Ohio is the only battleground state where Mitt has a net negative gender gap — where his approval among men doesn’t outweigh the president’s approval among women. Chris Christie changes that.

In other words, Christie could’ve been just what Romney needed in the final stretch, with Obama leading in Ohio by up to six points. Christie was also one of the first GOP luminaries to endorse Romney, way back in October 2011, and has, since then, been one of Romney’s strongest campaign surrogates, alternatively eviscerating Obama’s first term as “hopeless and changeless” and famously joking at a Virginia rally last month that the president is “like a man wandering around a dark room, hands up against the wall, clutching for the light switch of leadership, and he just can’t find it.”

So what dissuaded Romney?

Maybe he just wanted someone who would stick to a script, reportedly deciding on Ryan during his tumultuous gaffe-prone overseas trip earlier this summer. Christie, as we well know, has a short fuse and an explosive temper. (Exhibit A: him calling a town hall questioner an “idiot” and a reporter “stupid” earlier this year.) As one Romney aide told Politico: “The explosiveness had some risk.”

Christie is also that rare political species, the straight shooter, who isn’t easily kept on message, advising Romney back in January to stop stalling and release his tax returns, and later rebuffing a condition that he step down as governor if picked because he just wasn’t 100 percent convinced Obama would lose.

Perhaps most of all, Romney and his team were increasingly aware that Christie just doesn’t play second fiddle quietly.
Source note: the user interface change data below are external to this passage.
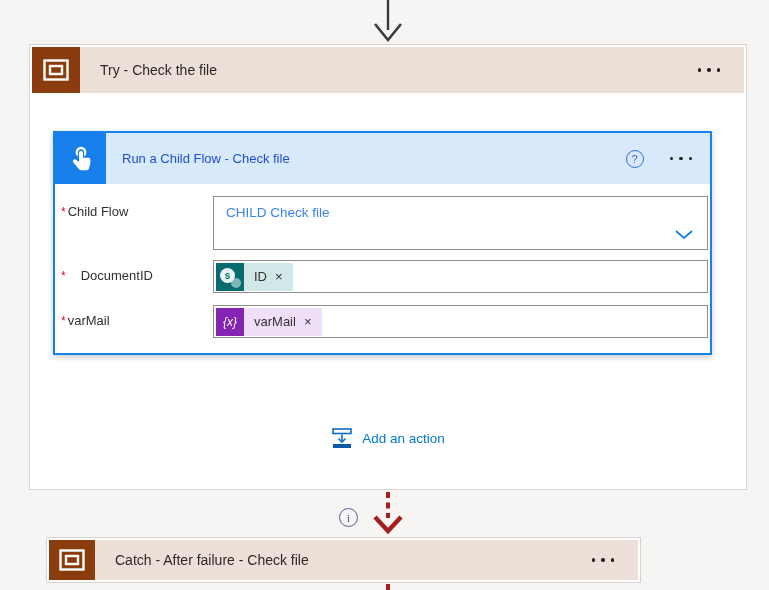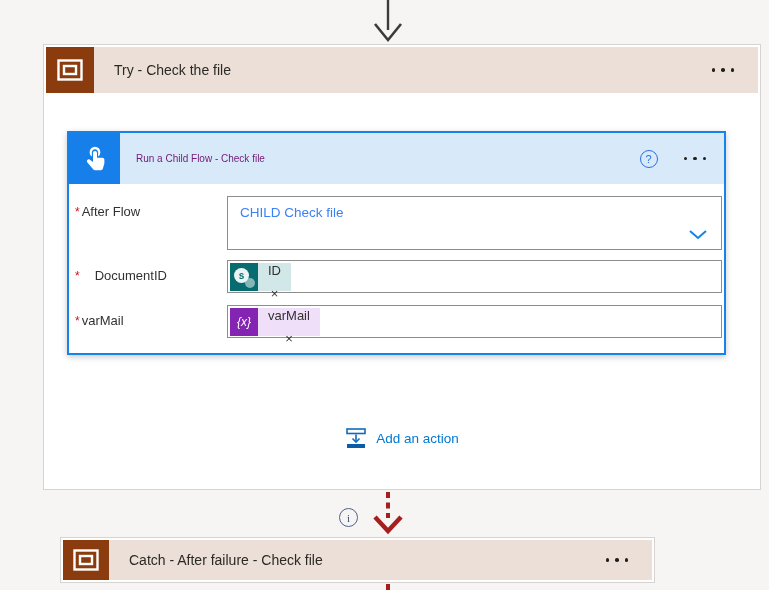"Try - Check the file" .scope { margin-left: 14px -> none }
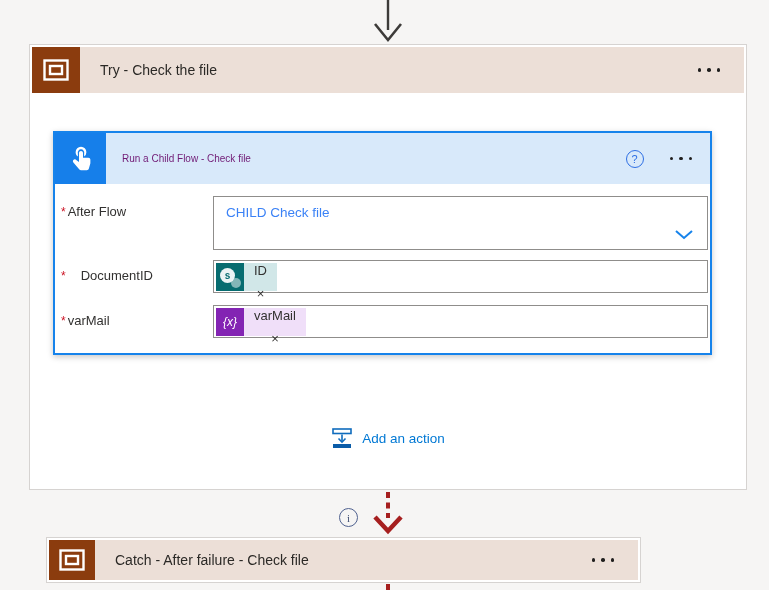"Run a Child Flow -" .card-title { color: #701a75 -> #1d4ed8; font-size: 10px -> 13px }
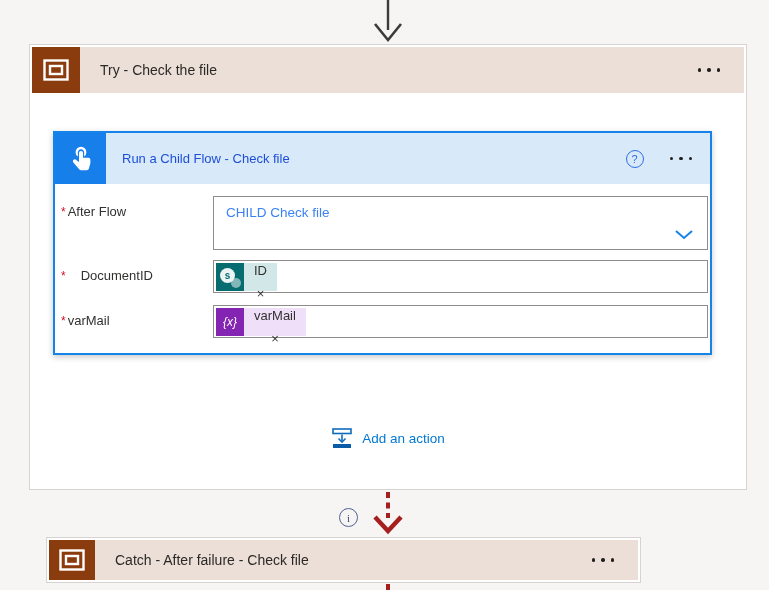"After Flow" span.lbl { text: After -> Child }
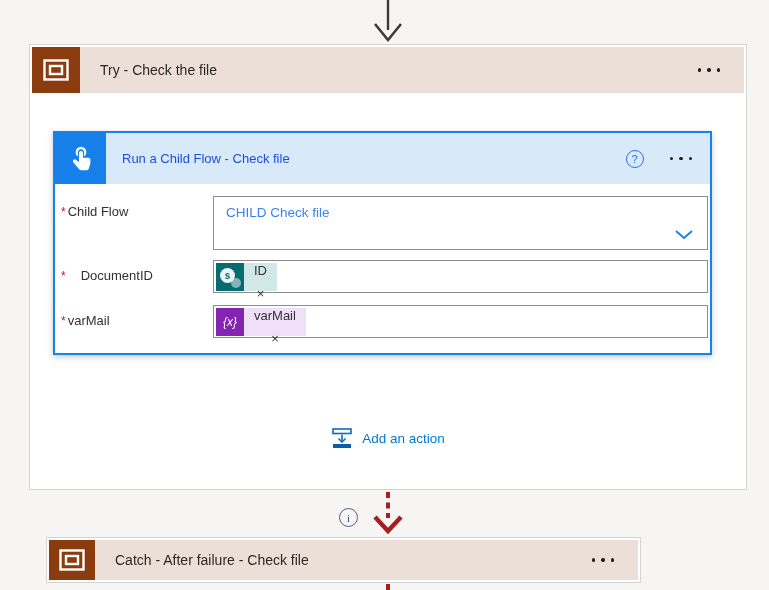"ID" .token-body { flex-direction: column -> none }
He’s used to being the loudest instrument in the room, like with his Republican National Convention speech, which seemed heavy on the Christie and light on the Romney. (Hence, Romney’s pained expression throughout.) As one Romney adviser remembers, after seeing a copy of the speech, “we told him that we thought there were more opportunities for him to put in stuff about Mitt, and he didn’t take the hint.” Or maybe Christie was just miffed he didn’t get the veep nod.

Or that he was kept in the dark for two whole weeks, left to believe he was still in contention. Peeved, could he have decided to get back at Romney by effusively praising President Obama throughout the post-Sandy cleanup? Maybe, or maybe he was just thankful for the federal government’s help. Regardless, Rush Limbaugh smells a traitor and Rupert Murdoch tweeted that Christie “must re-declare for Romney, or take blame for next four dire years.”